## EXERCISE:
Write out exactly, excluding pictures, the lines from the one containing "[455,1170,523,1187] its core" through the end of the data, both included.

Records contained in a dataset:

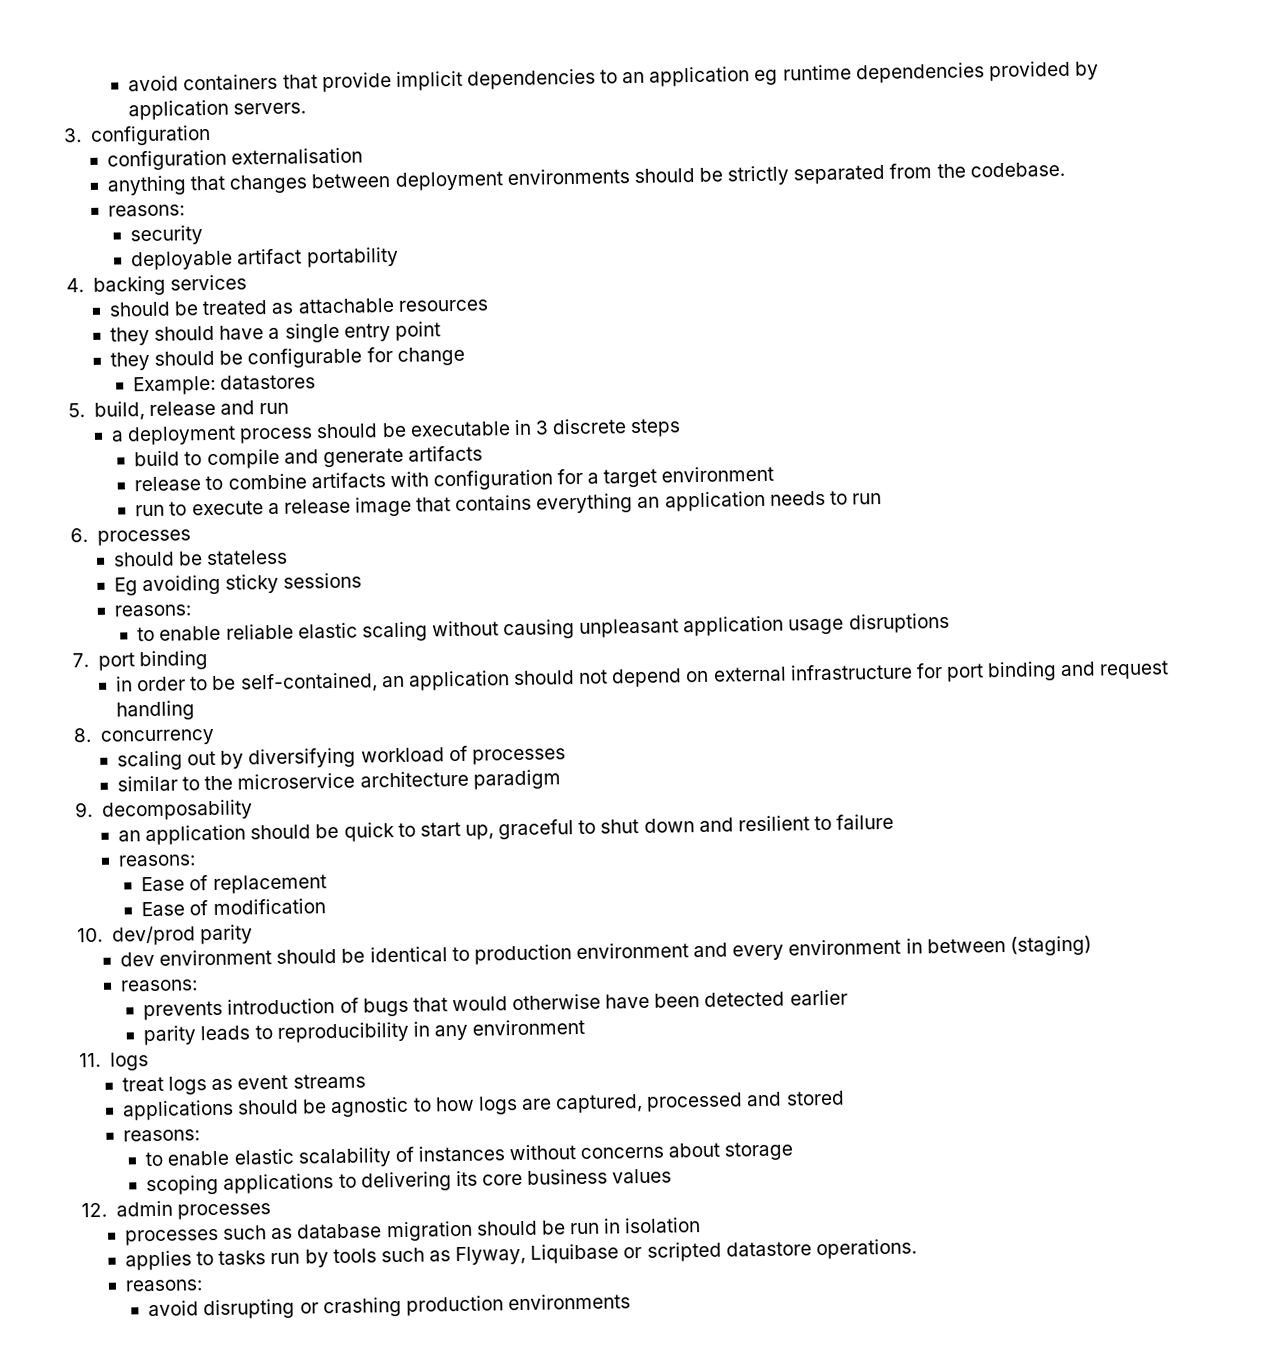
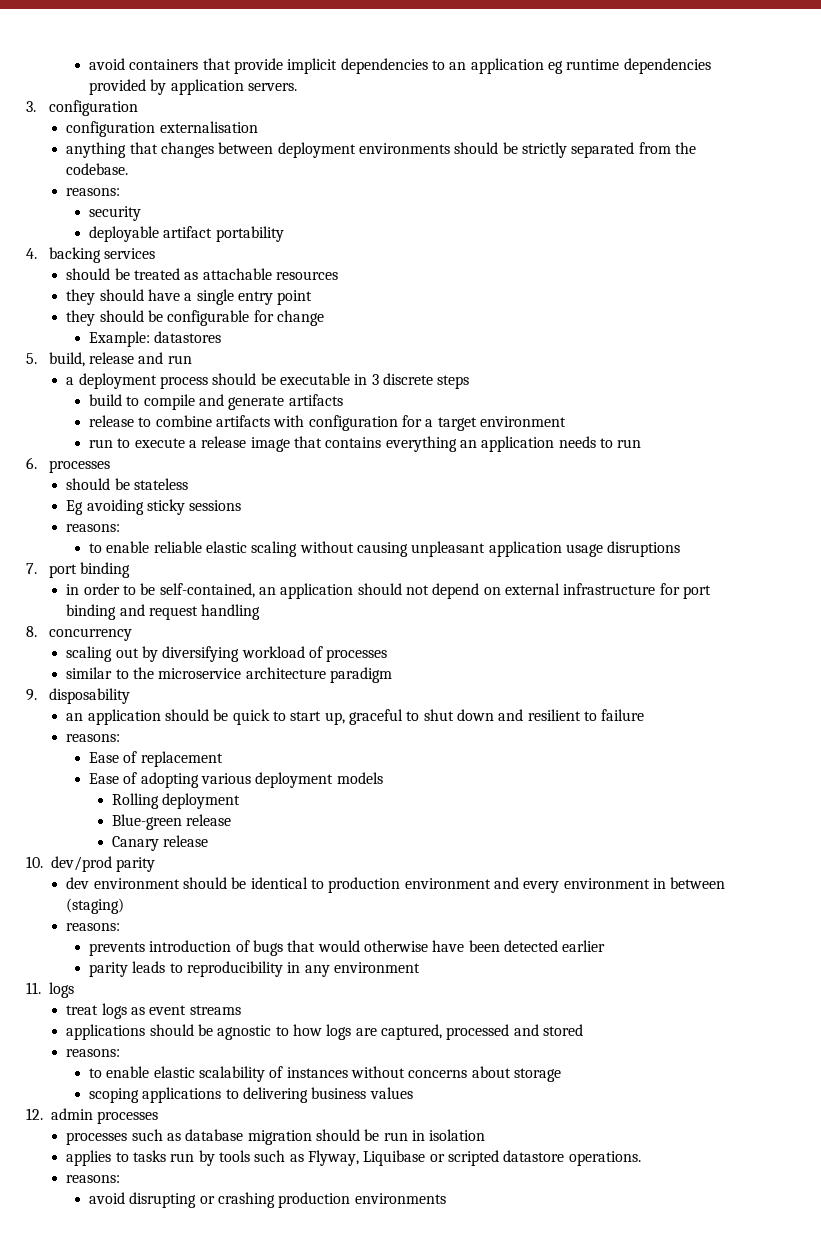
[101,799,253,821] decomposability -> [48,688,130,704] disposability
[212,898,326,916] modification -> [140,772,383,788] [111,793,241,809] [111,814,232,830] [111,835,209,851] adopting various deployment models // Rolling deployment // Blue-green release // Canary release
[455,1170,523,1187] its core -> (309, 1095) none

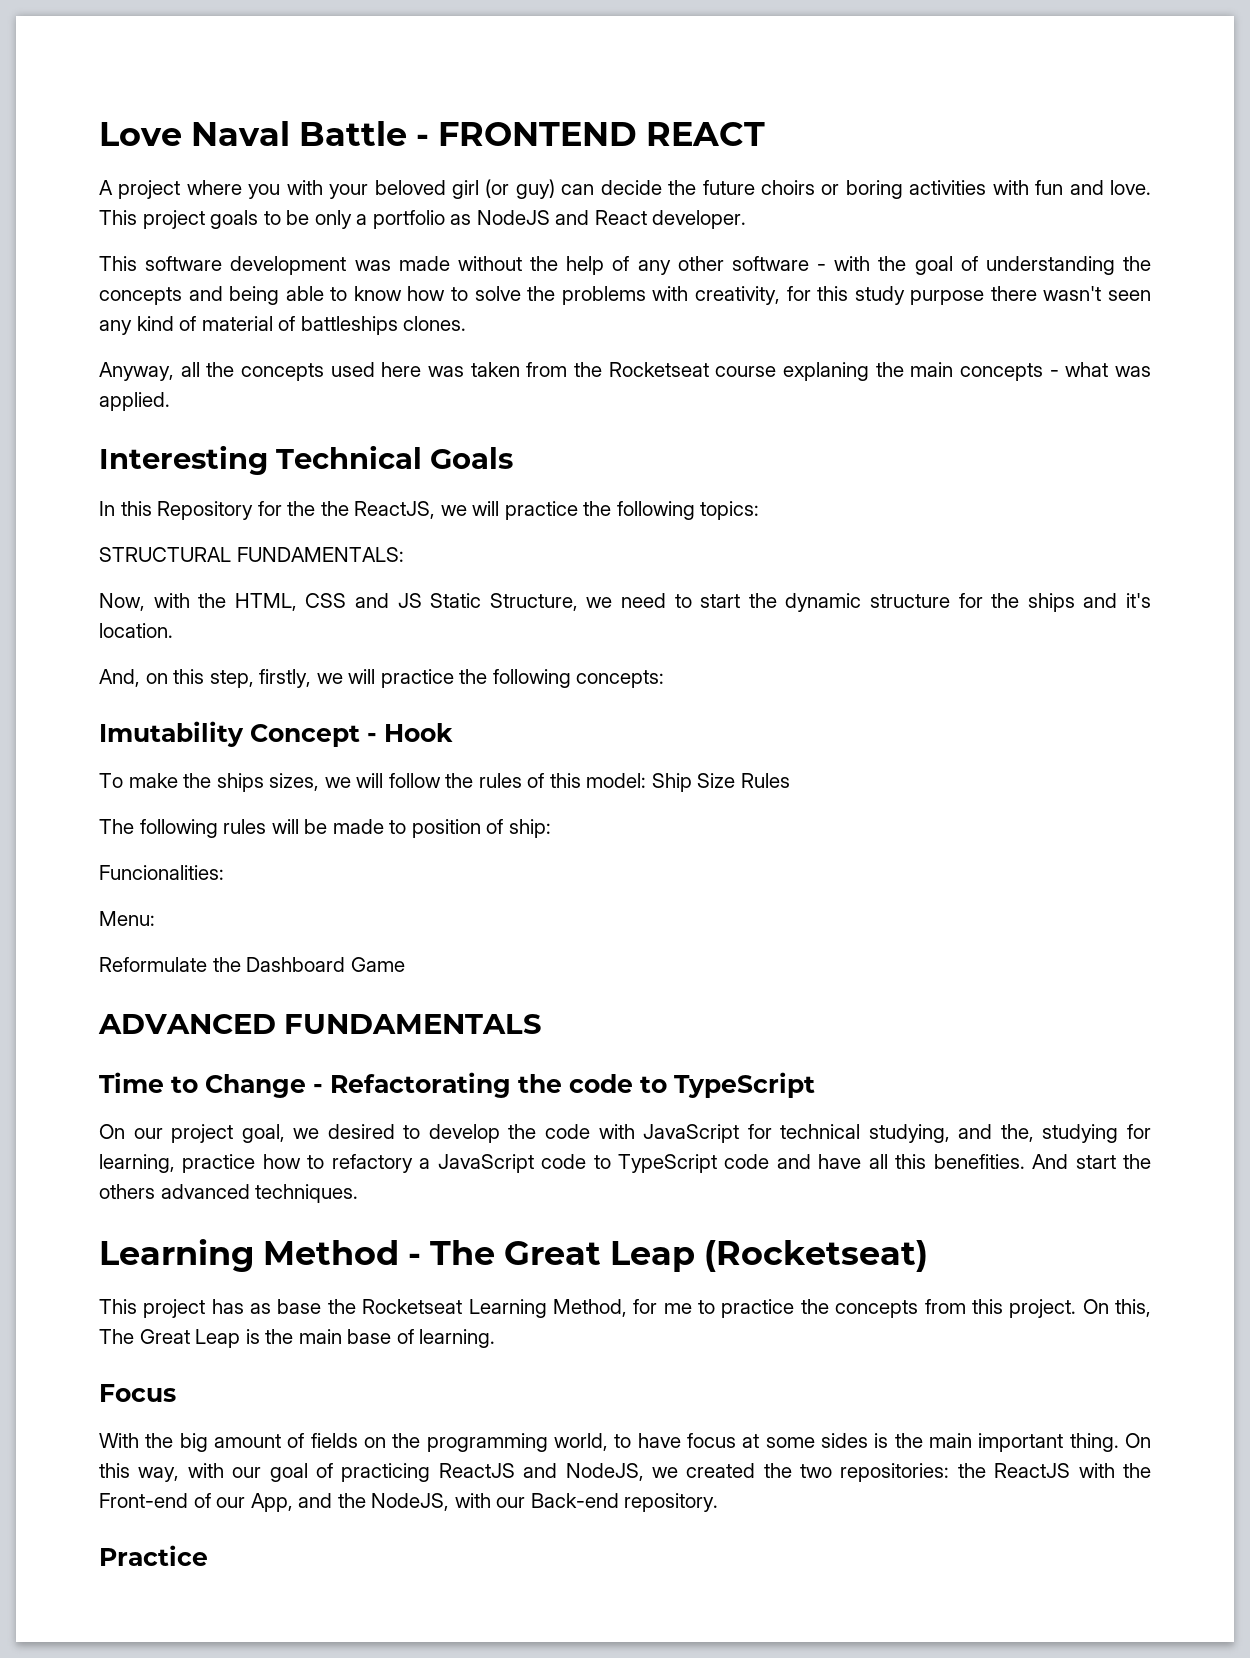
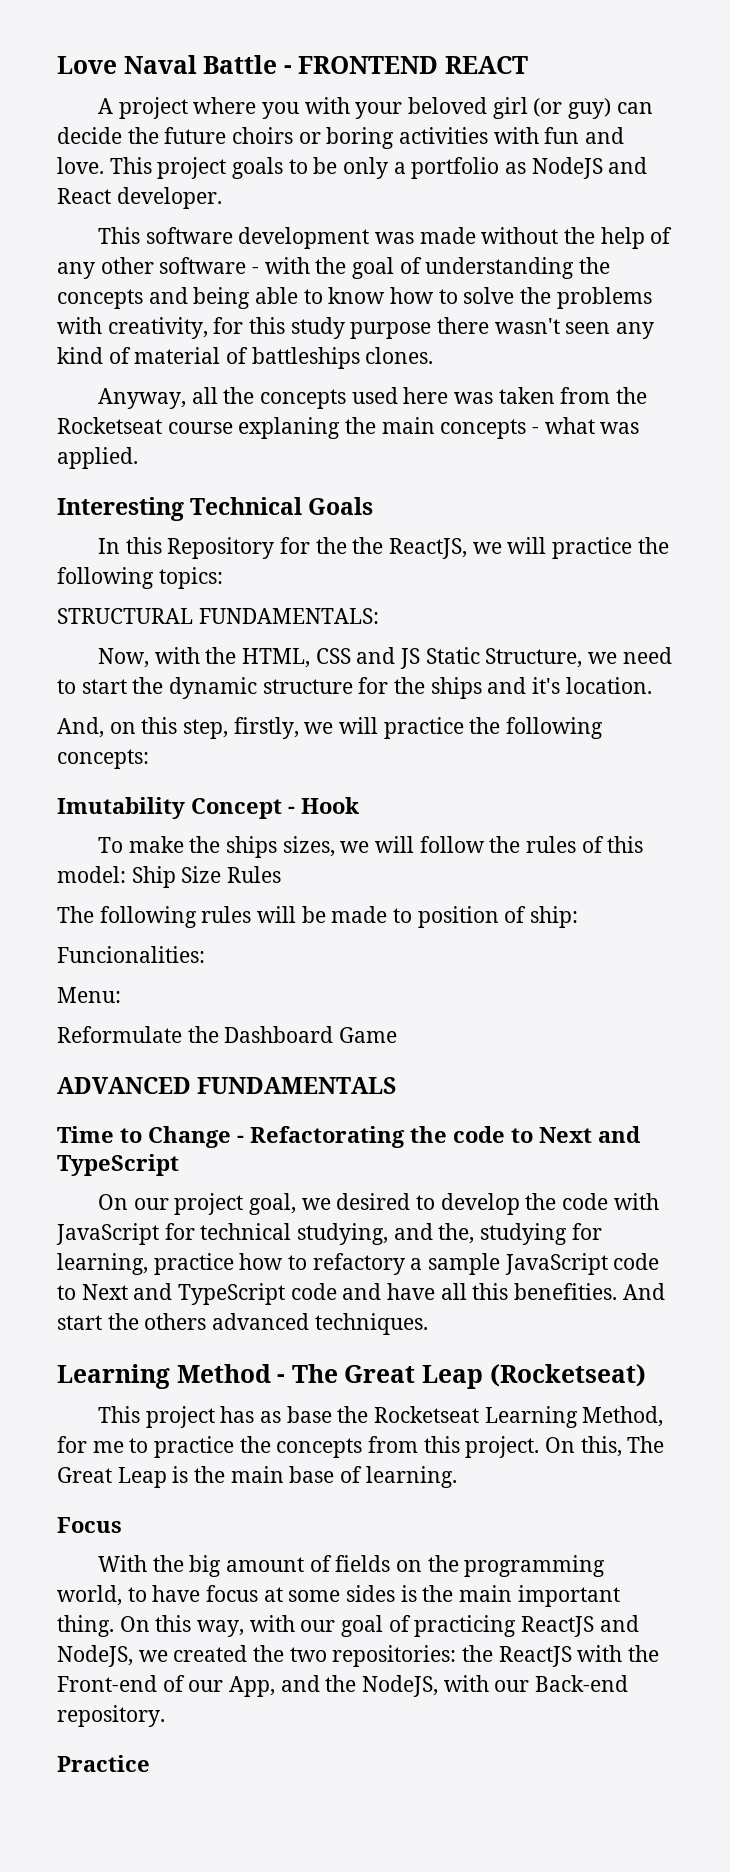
(667, 1084) none -> [539,1126,640,1143] Next and
(431, 1163) none -> [428,1253,501,1275] sample
(611, 1162) none -> [81,1283,173,1300] Next and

## SOLUTION FOR THIS EXERCISE:
[455,1170,523,1187] its core -> (309, 1095) none

(667, 1084) none -> [539,1126,640,1143] Next and
(431, 1163) none -> [428,1253,501,1275] sample
(611, 1162) none -> [81,1283,173,1300] Next and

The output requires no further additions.